Your task:
Once you find the line with "1642 - Cream, Gold" in the data that follows, repeat it and every line after it exactly, through the line with "1650 - Snow".

Exercise input:
-- Opening Marker --
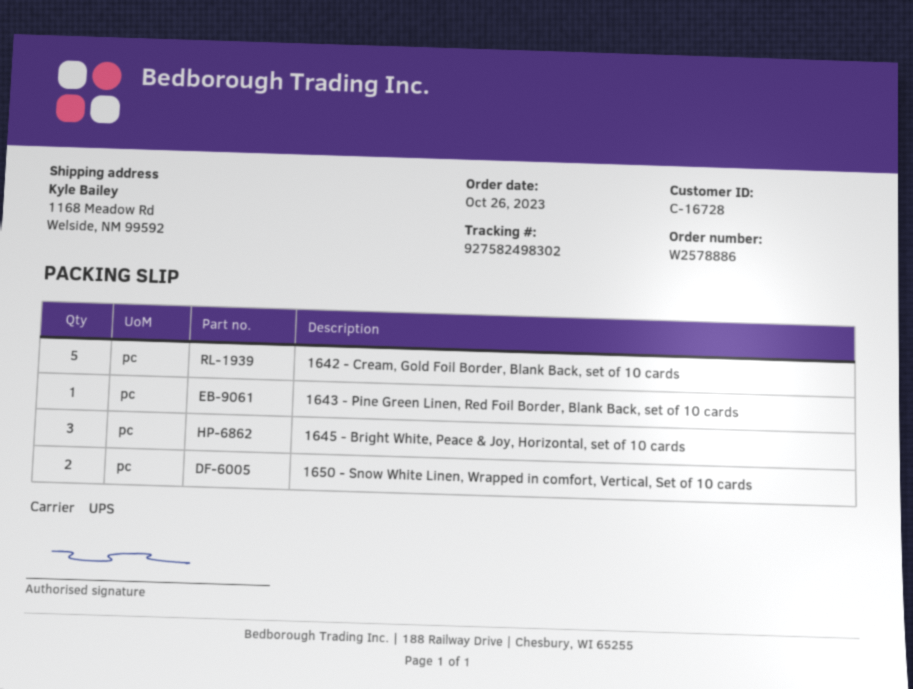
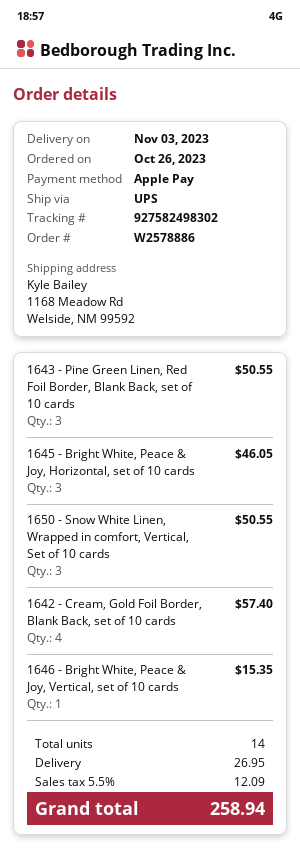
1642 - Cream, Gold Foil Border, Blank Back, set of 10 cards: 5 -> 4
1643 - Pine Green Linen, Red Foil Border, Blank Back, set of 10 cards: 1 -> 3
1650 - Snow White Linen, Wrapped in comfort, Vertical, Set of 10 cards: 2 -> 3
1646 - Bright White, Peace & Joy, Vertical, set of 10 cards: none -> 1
-- Closing Marker --
-- Opening Marker --
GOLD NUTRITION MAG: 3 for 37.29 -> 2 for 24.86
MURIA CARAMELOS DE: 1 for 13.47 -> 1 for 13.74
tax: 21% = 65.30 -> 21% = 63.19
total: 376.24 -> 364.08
-- Closing Marker --
Answer space:
1642 - Cream, Gold Foil Border, Blank Back, set of 10 cards: 5 -> 4
1643 - Pine Green Linen, Red Foil Border, Blank Back, set of 10 cards: 1 -> 3
1650 - Snow White Linen, Wrapped in comfort, Vertical, Set of 10 cards: 2 -> 3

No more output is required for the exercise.